#### Data supplied

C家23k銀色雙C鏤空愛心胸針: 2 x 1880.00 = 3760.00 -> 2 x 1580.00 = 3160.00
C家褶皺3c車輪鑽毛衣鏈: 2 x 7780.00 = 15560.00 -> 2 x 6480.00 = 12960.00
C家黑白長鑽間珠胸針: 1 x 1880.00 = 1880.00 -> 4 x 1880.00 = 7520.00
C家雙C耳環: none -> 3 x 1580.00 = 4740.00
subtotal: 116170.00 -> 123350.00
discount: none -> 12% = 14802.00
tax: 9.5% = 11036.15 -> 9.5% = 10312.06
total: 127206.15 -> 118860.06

########
#### Data supplied

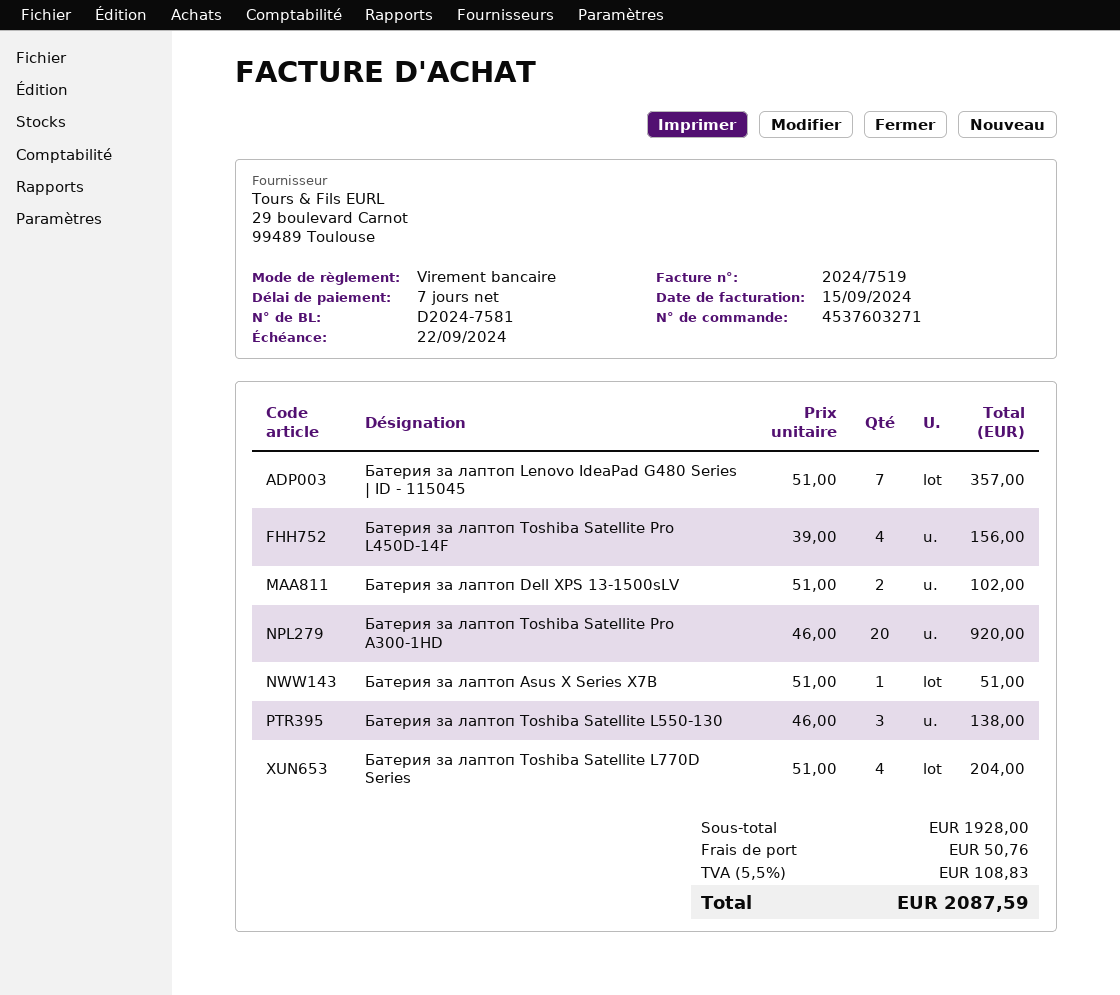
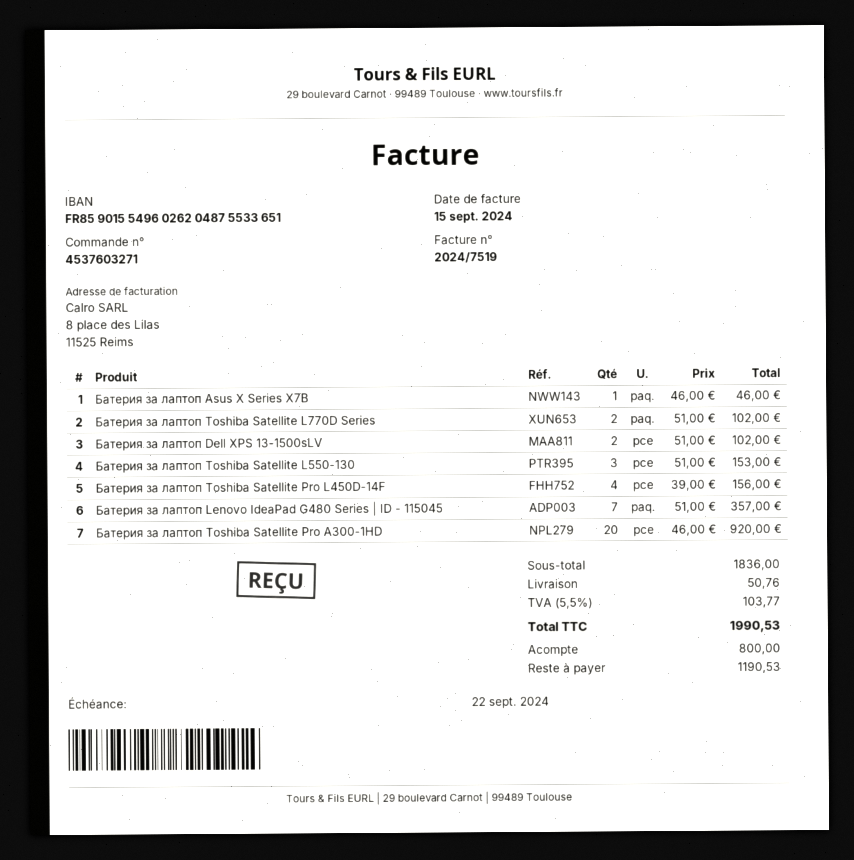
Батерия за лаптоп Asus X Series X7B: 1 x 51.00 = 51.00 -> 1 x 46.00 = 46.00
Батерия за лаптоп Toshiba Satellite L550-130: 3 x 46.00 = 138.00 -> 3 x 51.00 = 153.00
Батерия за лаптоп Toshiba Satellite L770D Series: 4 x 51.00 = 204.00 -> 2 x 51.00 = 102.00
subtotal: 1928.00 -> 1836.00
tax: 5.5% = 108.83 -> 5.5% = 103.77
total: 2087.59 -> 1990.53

########

Could you set down, word for word, only the lines above from the line with "C家褶皺3c車輪鑽毛衣鏈: 2 x" to the line with "total: 127206.15 -> 118860.06", including both?

**Answer below:**
C家褶皺3c車輪鑽毛衣鏈: 2 x 7780.00 = 15560.00 -> 2 x 6480.00 = 12960.00
C家黑白長鑽間珠胸針: 1 x 1880.00 = 1880.00 -> 4 x 1880.00 = 7520.00
C家雙C耳環: none -> 3 x 1580.00 = 4740.00
subtotal: 116170.00 -> 123350.00
discount: none -> 12% = 14802.00
tax: 9.5% = 11036.15 -> 9.5% = 10312.06
total: 127206.15 -> 118860.06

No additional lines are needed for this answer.